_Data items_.
——
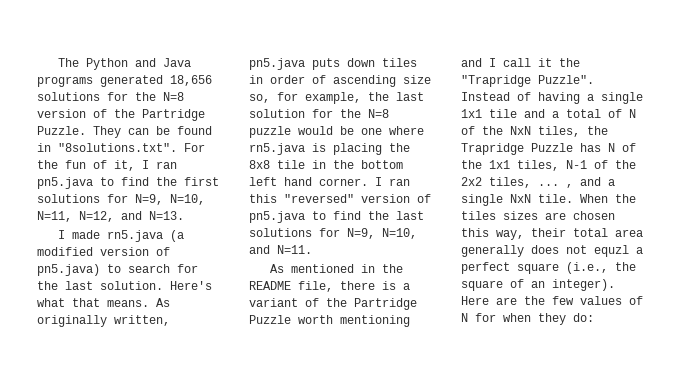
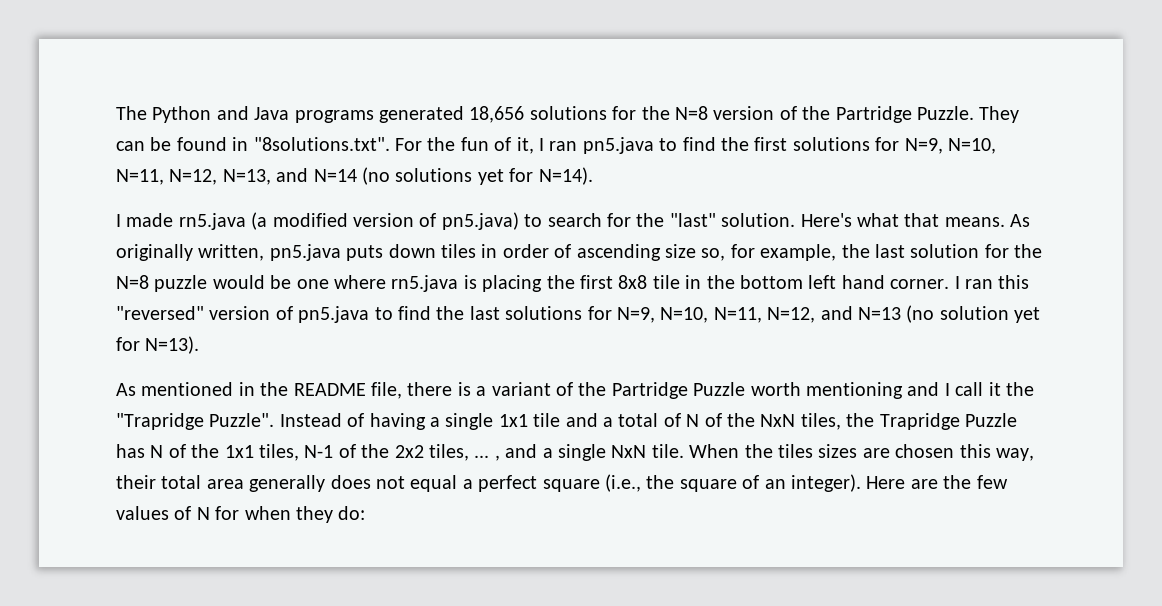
- They can be found in "8solutions.txt". For the fun of it, I ran pn5.java to find the first solutions for N=9, N=10, N=11, N=12, and N=13.
+ They can be found in "8solutions.txt". For the fun of it, I ran pn5.java to find the first solutions for N=9, N=10, N=11, N=12, N=13, and N=14 (no solutions yet for N=14).
- I made rn5.java (a modified version of pn5.java) to search for the last solution.
+ I made rn5.java (a modified version of pn5.java) to search for the "last" solution.
- As originally written, pn5.java puts down tiles in order of ascending size so, for example, the last solution for the N=8 puzzle would be one where rn5.java is placing the 8x8 tile in the bottom left hand corner.
+ As originally written, pn5.java puts down tiles in order of ascending size so, for example, the last solution for the N=8 puzzle would be one where rn5.java is placing the first 8x8 tile in the bottom left hand corner.
- I ran this "reversed" version of pn5.java to find the last solutions for N=9, N=10, and N=11.
+ I ran this "reversed" version of pn5.java to find the last solutions for N=9, N=10, N=11, N=12, and N=13 (no solution yet for N=13).
- When the tiles sizes are chosen this way, their total area generally does not equzl a perfect square (i.e., the square of an integer).
+ When the tiles sizes are chosen this way, their total area generally does not equal a perfect square (i.e., the square of an integer).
——
_GOAL OF THE EXERCISE_. Respond with the exact lines running from the one that contains "- I made rn5.java" through the last line of the data above, and no other lines.

_RESPONSE TO THE EXERCISE_.
- I made rn5.java (a modified version of pn5.java) to search for the last solution.
+ I made rn5.java (a modified version of pn5.java) to search for the "last" solution.
- As originally written, pn5.java puts down tiles in order of ascending size so, for example, the last solution for the N=8 puzzle would be one where rn5.java is placing the 8x8 tile in the bottom left hand corner.
+ As originally written, pn5.java puts down tiles in order of ascending size so, for example, the last solution for the N=8 puzzle would be one where rn5.java is placing the first 8x8 tile in the bottom left hand corner.
- I ran this "reversed" version of pn5.java to find the last solutions for N=9, N=10, and N=11.
+ I ran this "reversed" version of pn5.java to find the last solutions for N=9, N=10, N=11, N=12, and N=13 (no solution yet for N=13).
- When the tiles sizes are chosen this way, their total area generally does not equzl a perfect square (i.e., the square of an integer).
+ When the tiles sizes are chosen this way, their total area generally does not equal a perfect square (i.e., the square of an integer).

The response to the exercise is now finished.